Ein Freund zog von Oberhausen nach Nürnberg. Beim Einpacken tauchten im Keller 2 Grundpackungen von der Carrera Universal auf. Eine Hockenheim und eine Avus mit 3 Autos (Porsche 908, Ferrari 312 P und Tyrrell P 34). In einer Bierlaune wurde das ganze nochmal aufgebaut und siehe da, die Bahn lief. Und da gab es einen Spitzboden, nur aus bautechnischen Gründen entstanden, lange Zeit ungenutzt, ganz in der Nähe und mit Platz ohne Ende. Ganze 24 m lang und in 1 m Höhe gute 6 m breit. Wenn nicht da, wo sonst. Und genau dort wurde dann die erste Bahn im Jahre 2000 aufgebaut.

Erst die beiden Grundpackungen, dann weitere Schienen und Autos für 20 m Länge, dann 40 m und zum Schluß mit einer Länge von ca. 75 m. Am Anfang wurde die Bahn in der Mitte des Raumes aufgebaut, dann rechts und links in den Schrägen erweitert. Der Unterbau war übrigens simpel, kostengünstig und schnell erstellt. Einfach Böcke aus dem Baumarkt, OSB-Platten mit Nut + Feder drauf, mit Dachlatten von unten als Verbinder verschraubt, zum Schluß Grasteppich aufgelegt und fertig war die Platte. Die Konstruktion ist stabil und voll begehbar, wenn man auf der Platte mal Wartungsarbeiten durchführen muß. Bei der Auswahl des Teppichs wurde darauf geachtet, dass dieser fusselfrei ist. Damit setzen sich die Fasern nicht in den Ritzeln und Schleifern ab.

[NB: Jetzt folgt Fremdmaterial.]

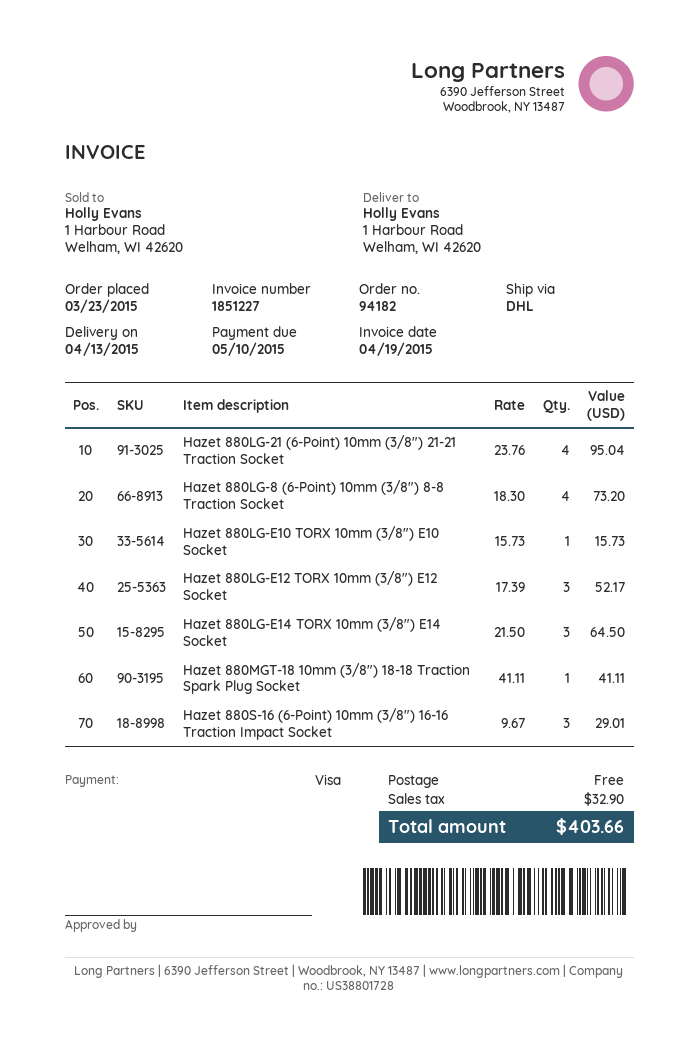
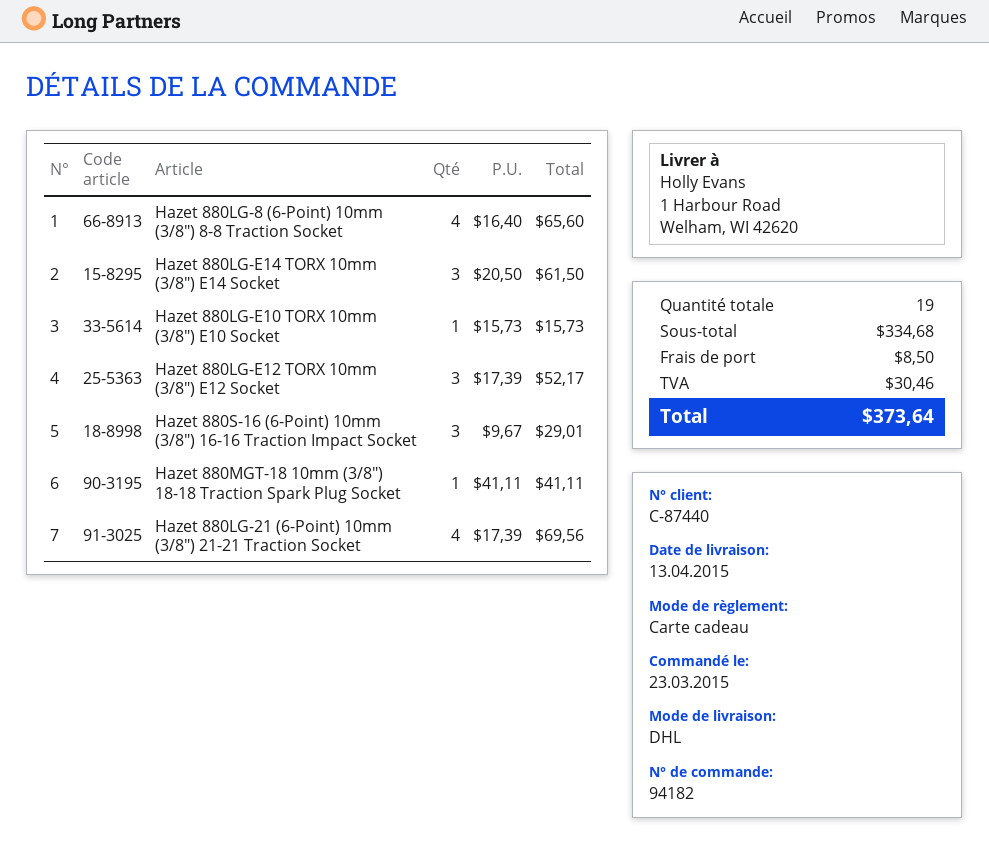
payment method: Visa -> gift card
Hazet 880LG-21 (6-Point) 10mm (3/8″) 21-21 Traction Socket: 4 x 23.76 = 95.04 -> 4 x 17.39 = 69.56
Hazet 880LG-8 (6-Point) 10mm (3/8″) 8-8 Traction Socket: 4 x 18.30 = 73.20 -> 4 x 16.40 = 65.60
Hazet 880LG-E14 TORX 10mm (3/8″) E14 Socket: 3 x 21.50 = 64.50 -> 3 x 20.50 = 61.50
shipping: 0.00 -> 8.50
tax: 32.90 -> 30.46
total: 403.66 -> 373.64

Zahlreiche Erfahrungen bzgl. Streckenführung, Gestaltung und technische Details wie Zusatzeinspeisungen, Kontaktprobleme, Boxengasse mit Ein- und Ausfahrt, Abzweigstücke, einspurige Streckenteile etc. wurde hier gemacht.

Die letzte Streckenführung mit dem zentralen Mitteltisch sowie den beiden Flügeltischen rechts und links der Bahn war dann aber doch zu unübersichtlich und kompliziert. Dies waren jedoch gute Grundlagen für das große Projekt, irgend wann mal eine richtig große Bahn zu bauen.